The ‘Find Your Feeling’ appeal is informed by an emphasis on ‘inspiration’ that, as Richard Turner, ActionAid’s ex-head of fund-raising, put it, focuses on making people ‘feel great if they give, but [doesn’t] make them feel rotten if they don’t’.3 Leaving the needs-based iconography of poverty behind for inducing negative feelings of guilt, the inspiration-based approach is about inducing positive, warm feelings and, in so doing, aims at motivating longer-term support for the organization’s cause: ‘we’d like to think’, as Turner continues, ‘that the kind of supporters we attract are likely to give to us for longer and give more than if we’d increased our response rate with hard-hitting, more needs-based advertising.’4
Reflecting a general tendency in the aid and development field, this is the language of corporate communication that, instead of traditional strategies of dissemination, prioritizes the strategy of branding: the cultivation of a deep emotional attachment to a particular commodity, the NGO brand, with a view to guaranteeing customer loyalty to this brand. Whilst the emotional focus of branding deprives humanitarian communication of an argumentative rationale for solidarity, an issue I explore in chapter 3, what concerns me here is the broader point that our moral encounter with human vulnerability is now cast in a particular logic of the market.

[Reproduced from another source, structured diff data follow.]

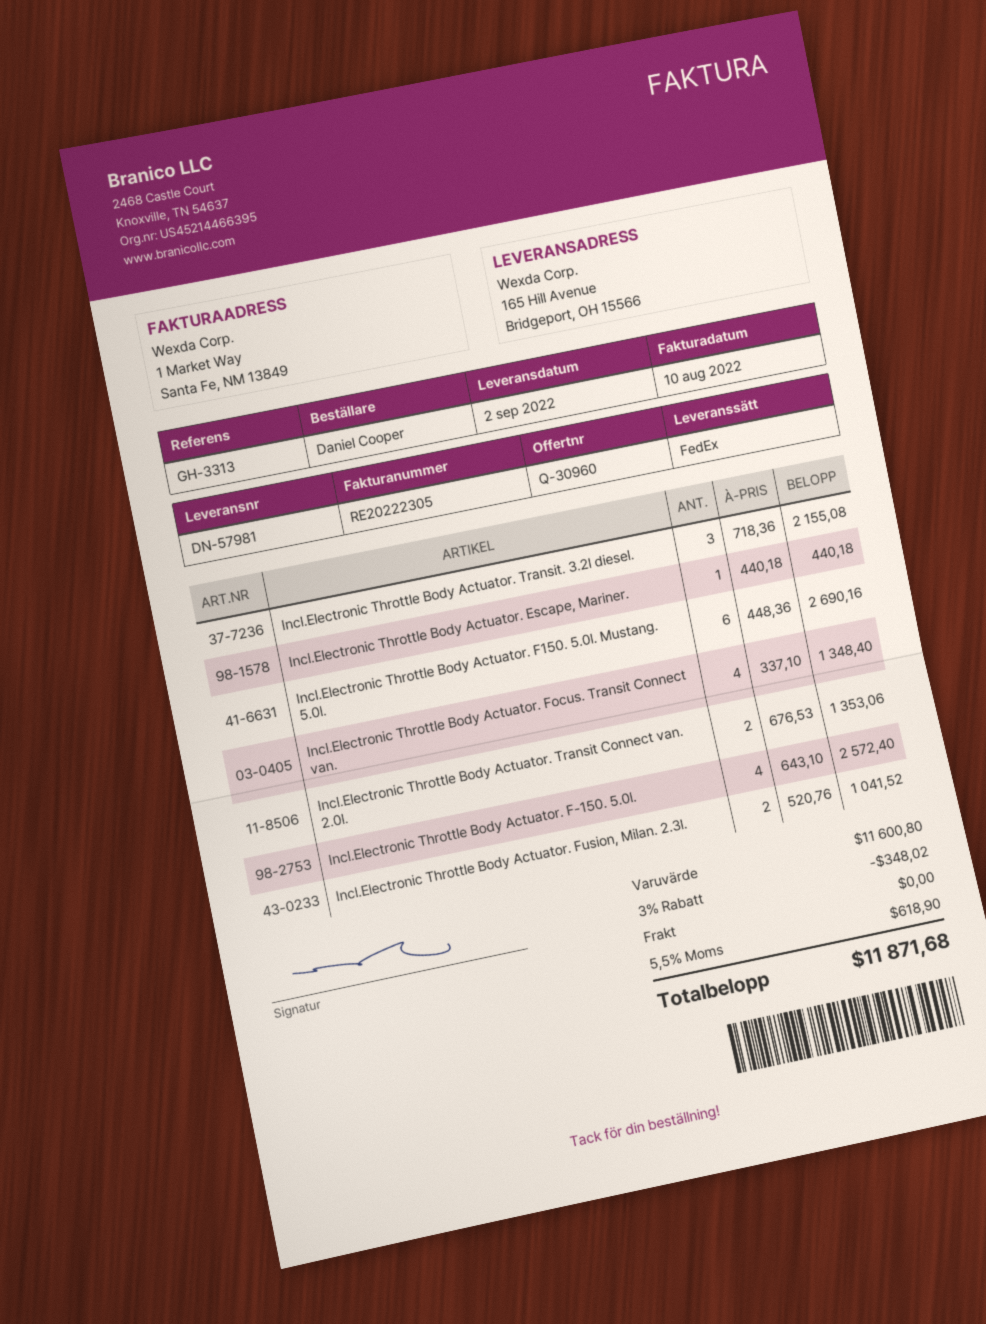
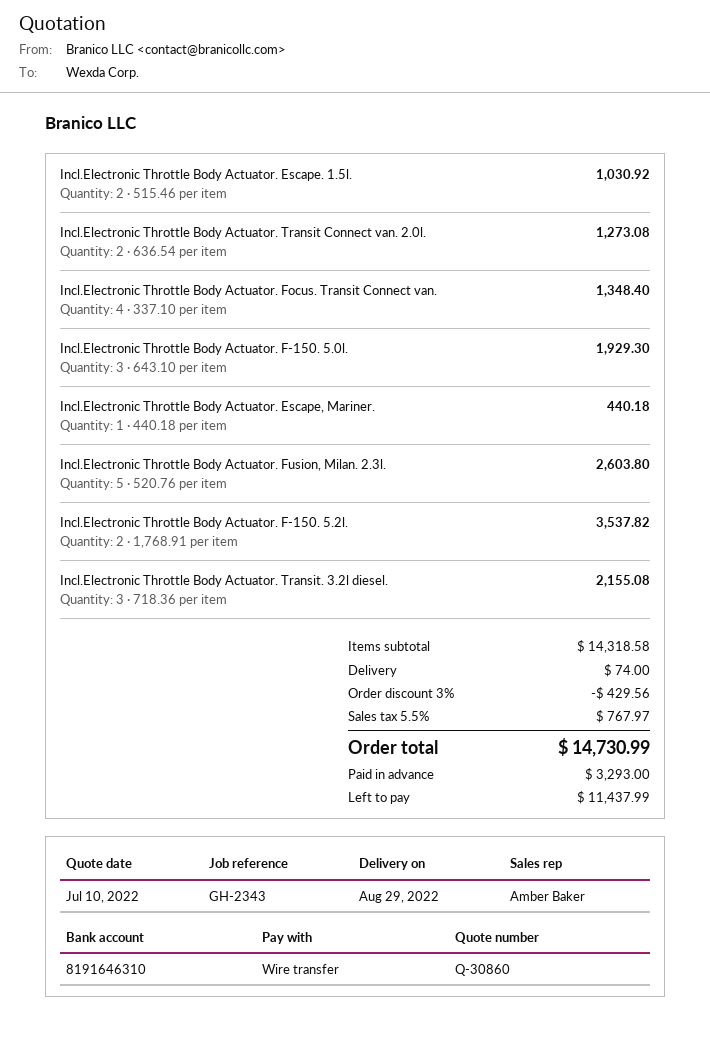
quote number: Q-30960 -> Q-30860
delivery date: 2022-09-02 -> 2022-08-29
reference: GH-3313 -> GH-2343
Incl.Electronic Throttle Body Actuator. F150. 5.0l. Mustang. 5.0l.: 6 x 448.36 = 2690.16 -> none
Incl.Electronic Throttle Body Actuator. Transit Connect van. 2.0l.: 2 x 676.53 = 1353.06 -> 2 x 636.54 = 1273.08
Incl.Electronic Throttle Body Actuator. F-150. 5.0l.: 4 x 643.10 = 2572.40 -> 3 x 643.10 = 1929.30
Incl.Electronic Throttle Body Actuator. Fusion, Milan. 2.3l.: 2 x 520.76 = 1041.52 -> 5 x 520.76 = 2603.80
Incl.Electronic Throttle Body Actuator. Escape. 1.5l.: none -> 2 x 515.46 = 1030.92
Incl.Electronic Throttle Body Actuator. F-150. 5.2l.: none -> 2 x 1768.91 = 3537.82
subtotal: 11600.80 -> 14318.58
discount: 3% = 348.02 -> 3% = 429.56
shipping: 0.00 -> 74.00
tax: 5.5% = 618.90 -> 5.5% = 767.97
total: 11871.68 -> 14730.99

Humanitarianism has, of course, never been antithetical to the market and has, in fact, been theorized as a quintessentially liberal idea born out of capitalism, for instance as the benign face of the expansion of labour markets beyond the West (Friedman 2003; Bajde 2009). Yet, the contemporary articulation of humanitarianism with the market is a rather recent development that reflects a shift within capitalism from, what Boltanski and Chiapello call, a classical liberal to a neoliberal conception of public morality (2005). In the light of this shift, we may argue that, whereas modern humanitarianism was grounded on the crucial separation between a public logic of economic utilitarianism, applicable in the sphere of commodity exchange, and a private logic of sentimental obligation towards vulnerable others, applicable in the sphere of individual altruism and increasingly in institutionalized philanthropy, late modern humanitarianism, what I here theorize as post-humanitarianism, increasingly blurs the boundary between the two. In so doing, it manages both to turn the ever-expanding realm of economic exchange into a realm of private emotion and self-expression and, in a dialectical move, to simultaneously commodify private emotion and philanthropic obligation.
Starting in the 1980s and gaining full momentum in the early 1990s, two developments have brought about this shift towards what Cheah (2006) calls the instrumentalization of the aid and development field – that is, the subordination of the other-oriented aims to save lives and change societies to the self-oriented imperative of profitable performance in the humanitarian sector itself. These are the marketization of humanitarian practice and the production of administrative knowledge in the discipline of Development Studies.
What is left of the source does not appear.